I started out modifying outboards for my hydroplanes as a youth, maybe starting out when I was 12, then moved onto muscle car engines, then motorcycle engines, which were the most challenging since they already come in a high state of tune.
When I recently rebuilt my 4108 it was like turning on the wayback machine, they are pretty straight forward mechanical engines, but have lots of parts because they are totally mechanical motors.
Tips for a happy and successful rebuild
- As you remove parts take pictures.
- Label and bag all the parts, assess the condition of those parts as you do this, some will be reusable, some not.
- Take more pictures.
- If you have not taken apart this particular type of engine before, take notes to accompany your pictures.
- Buy a shop manual, the Perkins manual is an excellent manual, yes it's a bt wordy in parts but very thorough.
- Have a MAP gas torch handy, MAP gas torches provide a hotter flame than a propane
torch. Some bolts which have been in the motor for decades don't want to leave that casting. Heating
the casting boss into which the bolt is secured will allow the bolt to come out easily without stripping the bolt or the hole it came out of. This avoids a lot of costly rework later.
- If your going to do a total rebuild
buy quality parts, these are sleeved engines, in other words, you don't bore the existing cylinders, you buy a kit with new sleeves and pistons, bearing, seals
, valves, valve guides, etc.
- find a quality machine shop which is familiar with these motors, an average machine shop only knows chevy small blocks and popular motors. The shop I used is a one man shop who took extreme care to properly machine the engine. even though the motor gets re-sleeved, the new sleeves need to be final honed to match the pistons. In my case the machinist matched the individual cylinders to the individual pistons to get the tolerances just right.
- Take your time, patience will pay off.
- Have the injector pump
rebuilt by a reputable service
- Measure, measure, measure. when your bock and parts come back fromt he machine shop, don't assume it's all correct, measure all the parts for tolerance before assembling, especially the crankshaft to crankshaft bearing tolerances and piston to cylinder tolerances.

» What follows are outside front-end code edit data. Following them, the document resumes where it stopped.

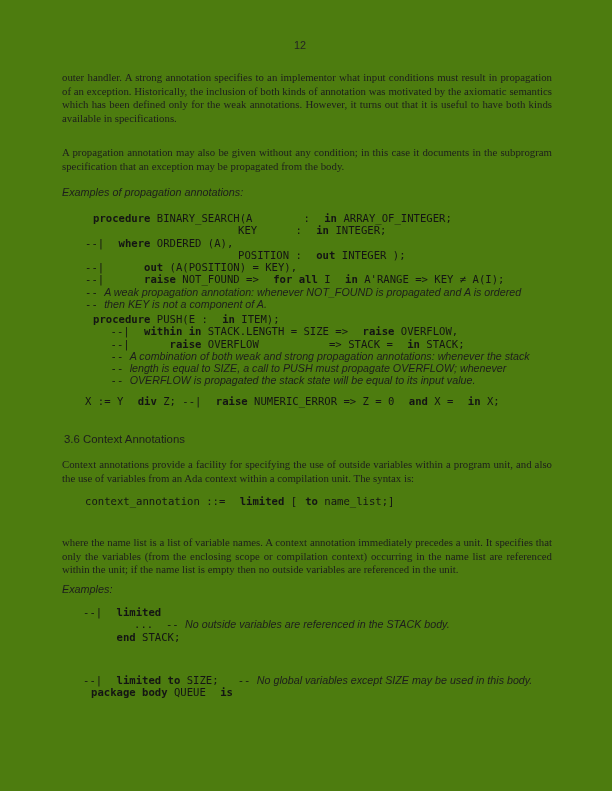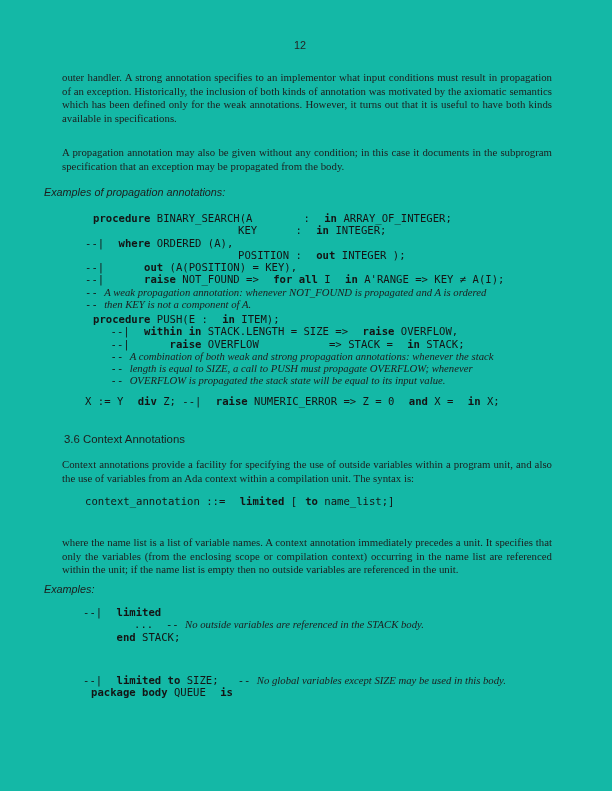"12" .page { background: #14b8a6 -> #4d7c0f }
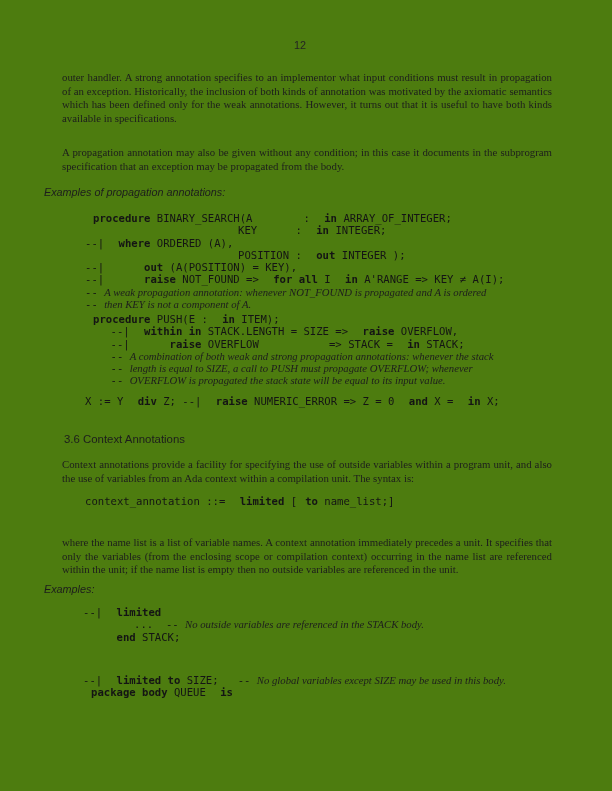"Examples of propagation annotations:" .label-italic { left: 44px -> 62px }
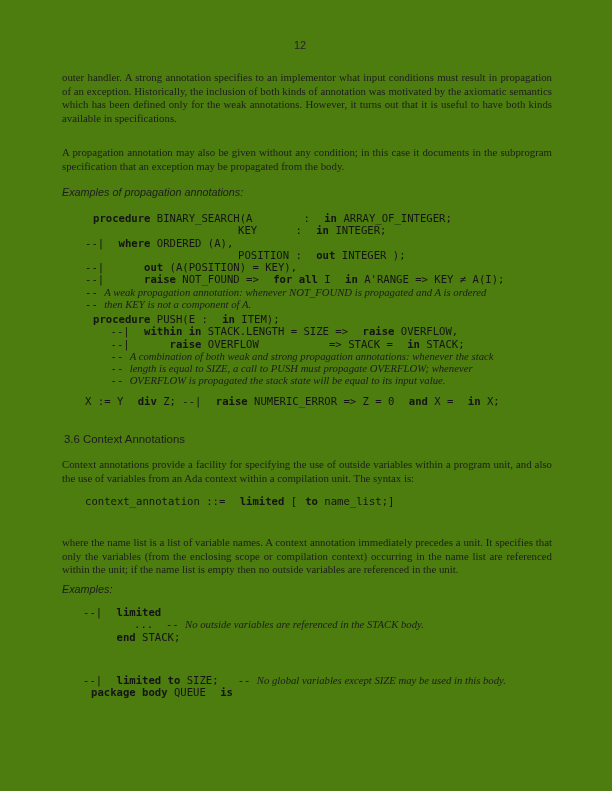"A weak propagation annotation: whenever" .code .cmt { font-family: Liberation Serif, serif -> Liberation Sans, sans-serif }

I've found mistakes
more than once over the years which would have led to catastrophic failure upon first startup.
- Use torque wrench on everything, proper assembly pays off in the end.
- Even though this was the first 4108 I've rebuilt the thorough rebuild process paid off, the motor started and ran flawlessly on the first kick on my test stand. It's now in the boat
and runs nicely, the only thing I had to do was adjust the idle speed, which was off due to the injector pump
rebuild, if the idle is too high it can make starting hard since it tends to flood upon starting.